>>>

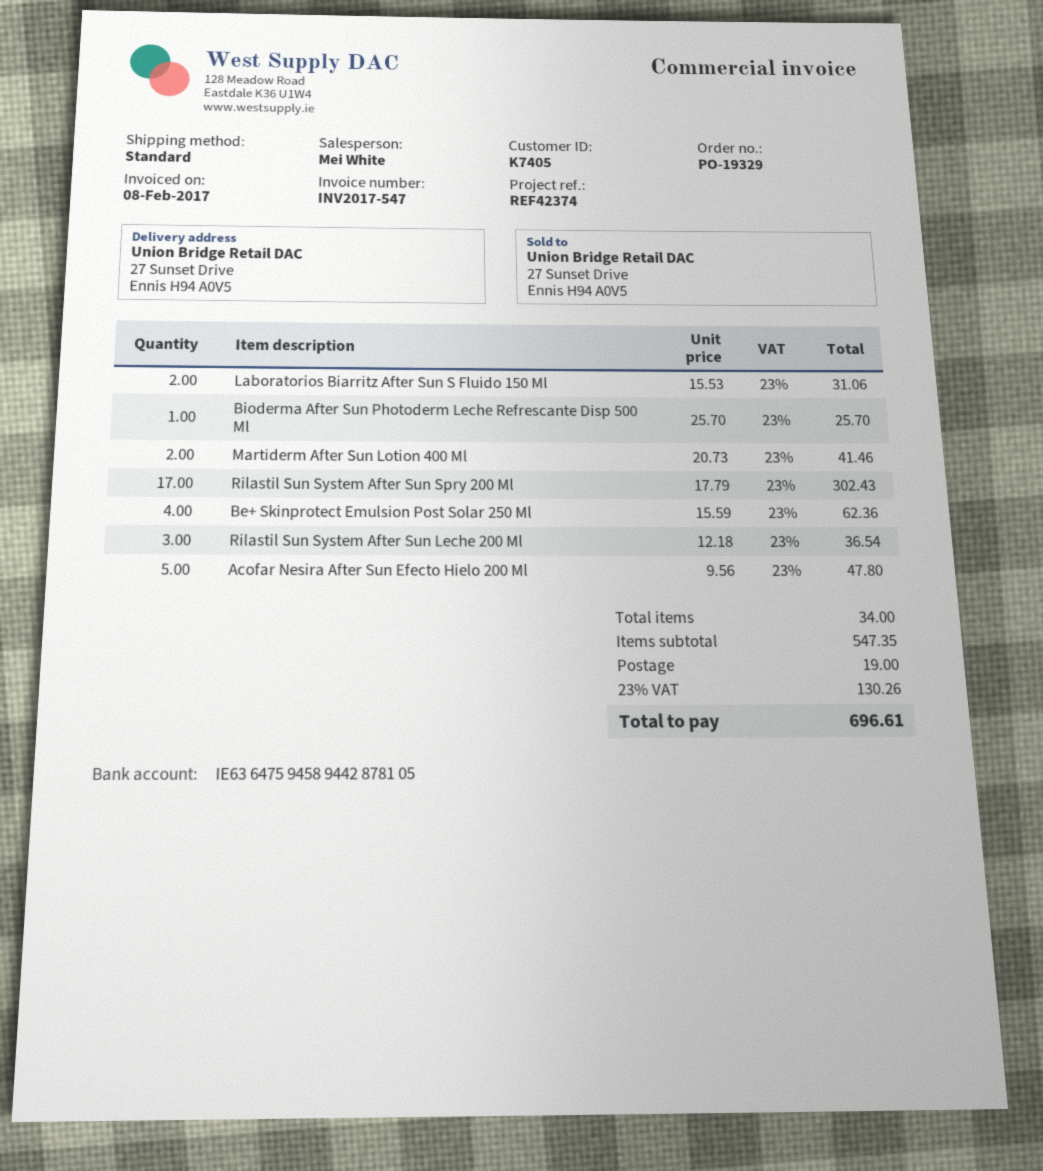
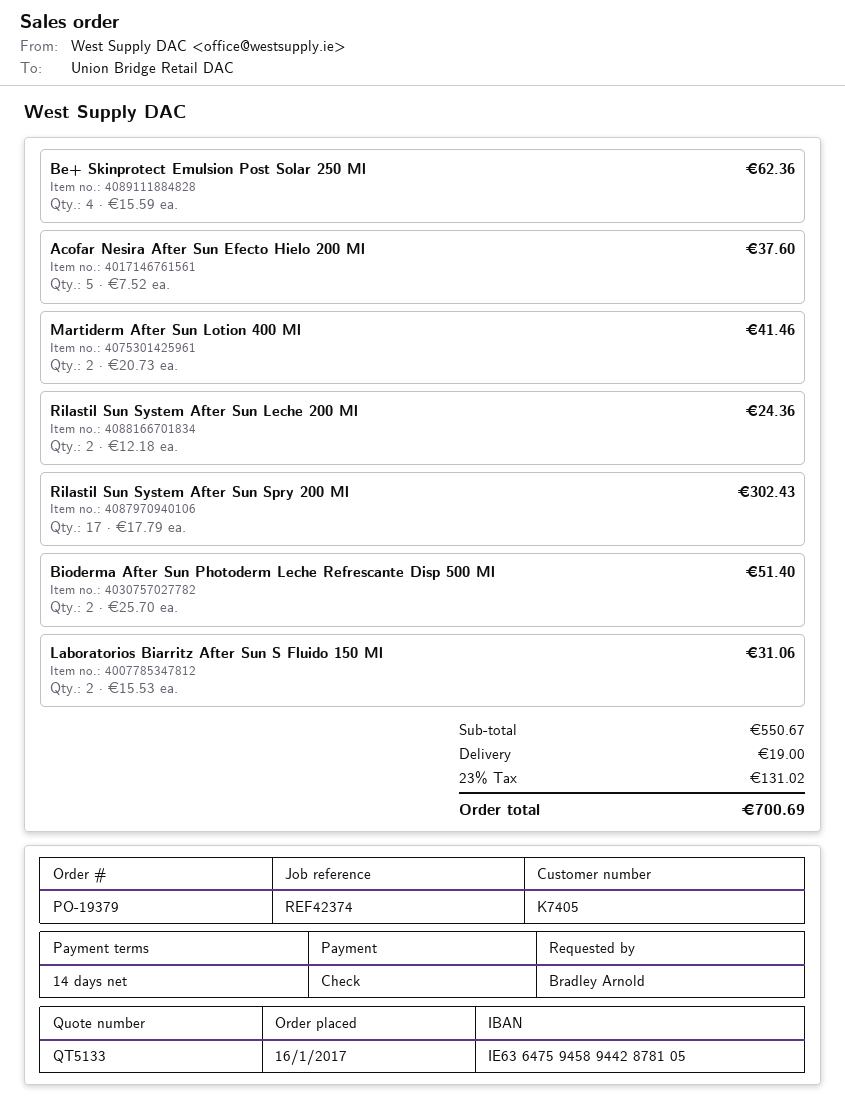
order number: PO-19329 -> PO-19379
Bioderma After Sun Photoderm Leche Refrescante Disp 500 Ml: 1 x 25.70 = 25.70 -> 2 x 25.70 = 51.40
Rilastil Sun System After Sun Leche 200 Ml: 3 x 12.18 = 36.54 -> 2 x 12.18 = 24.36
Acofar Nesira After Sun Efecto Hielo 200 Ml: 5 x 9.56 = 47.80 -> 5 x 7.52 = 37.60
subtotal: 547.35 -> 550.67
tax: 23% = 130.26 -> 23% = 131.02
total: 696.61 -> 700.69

<<<

WHAT TO DO>
A line counts if it holds the word "Leche". Work out how many lines in the listing count, and give only that number.

SOLUTION FOR THIS PROBLEM>
2